Anne Hathaway does martial arts. I’ve had a hard enough time coping with the reality that Princess Diaries graduated to nude scenes. Seeing her perform snippets of rehearsed chop-socky was only slightly less disorienting. In her defense, it doesn’t help that I’ve never cared for Catwoman as a character, not even Julie Newmar’s version. It’s one of my many secret shames that bars me from attending all the really good comic conventions.

Joseph Gordon-Levitt is mysterious beat cop. I suspect his average-Joe character will bring unto the film Great Meaning. Either that or he’s undercover Dick Grayson, and/or by film’s end he’ll be the new Batman. His nebulous nature frightens and confuses me. Let’s hope it was worth walking away from playing Cobra Commander.

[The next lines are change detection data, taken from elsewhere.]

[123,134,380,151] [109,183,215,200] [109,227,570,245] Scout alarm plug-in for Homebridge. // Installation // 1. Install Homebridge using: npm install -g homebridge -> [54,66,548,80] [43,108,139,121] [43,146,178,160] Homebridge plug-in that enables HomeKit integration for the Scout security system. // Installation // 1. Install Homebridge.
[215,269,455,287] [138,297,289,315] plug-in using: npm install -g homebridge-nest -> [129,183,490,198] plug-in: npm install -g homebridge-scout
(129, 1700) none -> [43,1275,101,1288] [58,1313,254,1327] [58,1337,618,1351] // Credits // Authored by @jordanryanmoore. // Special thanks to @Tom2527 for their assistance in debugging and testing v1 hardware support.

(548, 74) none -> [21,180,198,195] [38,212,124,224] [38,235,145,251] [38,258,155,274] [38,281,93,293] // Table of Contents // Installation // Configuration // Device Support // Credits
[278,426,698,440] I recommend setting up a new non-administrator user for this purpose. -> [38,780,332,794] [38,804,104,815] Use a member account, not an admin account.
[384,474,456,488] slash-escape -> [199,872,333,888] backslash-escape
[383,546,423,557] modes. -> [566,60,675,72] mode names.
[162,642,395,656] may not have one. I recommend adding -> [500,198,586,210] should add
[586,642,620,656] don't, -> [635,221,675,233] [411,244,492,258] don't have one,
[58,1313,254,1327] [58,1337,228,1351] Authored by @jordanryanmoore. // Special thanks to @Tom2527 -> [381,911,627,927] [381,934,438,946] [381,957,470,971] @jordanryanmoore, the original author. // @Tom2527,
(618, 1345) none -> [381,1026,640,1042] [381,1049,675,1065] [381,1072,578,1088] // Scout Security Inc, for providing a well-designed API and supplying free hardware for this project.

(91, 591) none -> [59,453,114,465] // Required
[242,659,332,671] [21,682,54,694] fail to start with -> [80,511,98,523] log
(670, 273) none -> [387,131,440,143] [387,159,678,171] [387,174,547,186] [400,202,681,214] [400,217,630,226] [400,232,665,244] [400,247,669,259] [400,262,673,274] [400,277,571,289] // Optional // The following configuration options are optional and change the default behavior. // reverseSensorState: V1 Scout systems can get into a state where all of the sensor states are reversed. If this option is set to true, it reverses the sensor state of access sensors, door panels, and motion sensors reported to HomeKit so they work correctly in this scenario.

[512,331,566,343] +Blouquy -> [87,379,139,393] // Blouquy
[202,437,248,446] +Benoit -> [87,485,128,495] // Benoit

Batplane Returns. Whether live-action or animated, nine out of every ten Batplane appearances follow the same pattern: Batman flies somewhere he would normally drive. He activates one or two weapons. He fails to win. Sooner or later, it explodes. Spread across his appearances in various media, Bruce Wayne by now has spent hundreds of billions on single-use disposable Batplanes. The Nolan version looks sleeker than most previous versions, but is doubtlessly just as fragile.

Midair plane stunts! Between Bane’s apparent jailbreak and the BatKamikaze, TDKR looks to stay airborne at length. After the accomplishments we’ve seen in the occasionally intersecting oeuvres of Jerry Bruckheimer and Michael Bay, are there truly any new stunts left to perform above the horizon?

There shall be Occupying. Please, no.